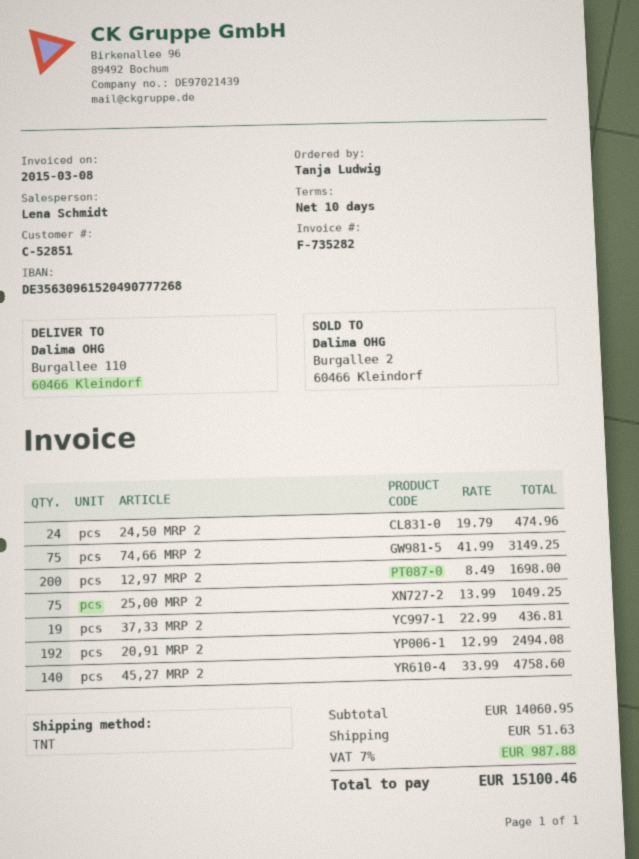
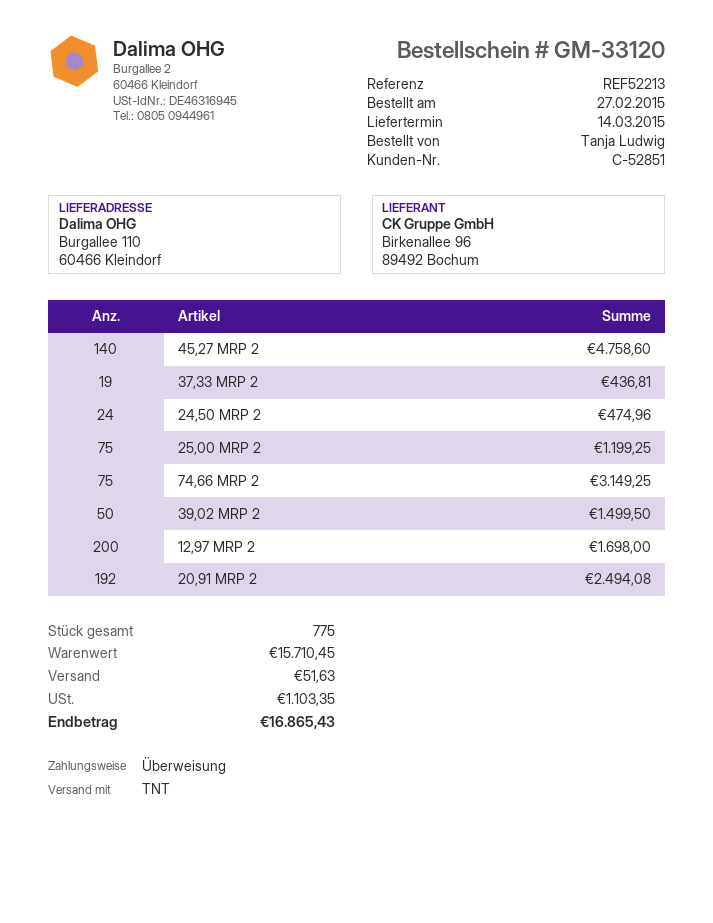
25,00 MRP 2: 75 for 1049.25 -> 75 for 1199.25
39,02 MRP 2: none -> 50 for 1499.50
subtotal: 14060.95 -> 15710.45
tax: 987.88 -> 1103.35
total: 15100.46 -> 16865.43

****************************************

Retype the data exactly as it stands, but keep the images out of your copy.

25,00 MRP 2: 75 for 1049.25 -> 75 for 1199.25
39,02 MRP 2: none -> 50 for 1499.50
subtotal: 14060.95 -> 15710.45
tax: 987.88 -> 1103.35
total: 15100.46 -> 16865.43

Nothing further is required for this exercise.